The question every Start-up, every Marketing Director and CEO ultimately want to know.. How to ‘Reduce your CAC (customer acquisition cost)’.
Running a Business development agency, I understand more than most, quite how much clients want for their marketing spend.
The key way they can look at how effective their budget is being used is by their CAC (customer acquisition cost), which put a value on obtaining each new client.
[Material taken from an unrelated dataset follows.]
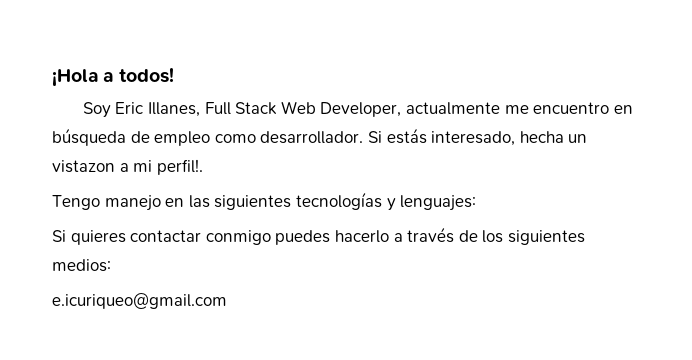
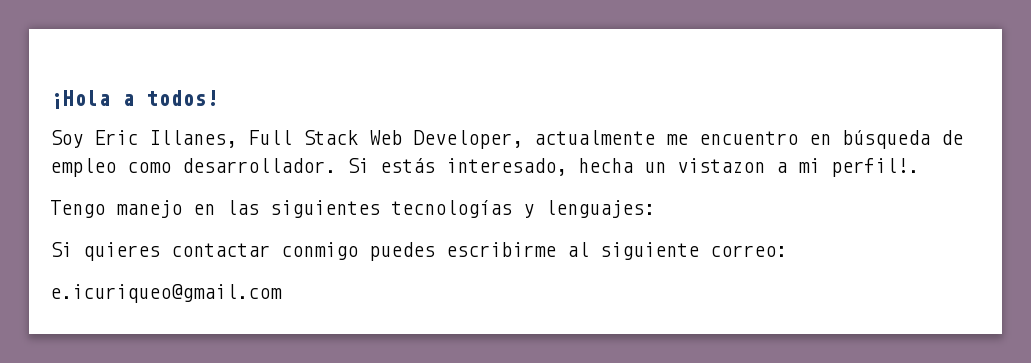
- Si quieres contactar conmigo puedes hacerlo a través de los siguientes medios:
+ Si quieres contactar conmigo puedes escribirme al siguiente correo:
Once you have this, all you need to do is monetize the value of the client (bearing in mind the retention term, the life value of a client) and you have your return on investment.
So what are the most effective ways to reduce the CAC and increase R.O.I?
Use a Multi-teared Approach
Don’t ever solely focus on one approach, telemarketing, PPC, SEO, e-mail marketing.. all these lead generation strategies are very effective, however, if you focus all your spend on one channel and don’t have a multi-teared approach it can be expensive.
Instead, I’d always suggest a 2 or 3 step approach for example:
A) SEO/PPC – This is where you capture inbound leads (via form submissions / online enquires etc)
B) e-mail automation (Have a thought out series of e-mails to educate and nurture prospects)
C) Telemarketing / Telesales.. (This will be the step where you make a sale, set up a sales meeting or send more information to the prospect to create the next stage)
The reason that CAC is high for most companies is mainly in due to the lack of not nurturing the leads/prospects effectively enough. Rather than only engaging with the hot prospects or seeing the leads as long leads, most of the value never materializes.
If you generate inbound lead with digital strategies like SEO and PPC, you then need to effectively nurture these leads. If you effectively nurture these captured prospects, at whichever point they are on their journey from discovery to buying, you will be there to onboard them once they are ready to buy.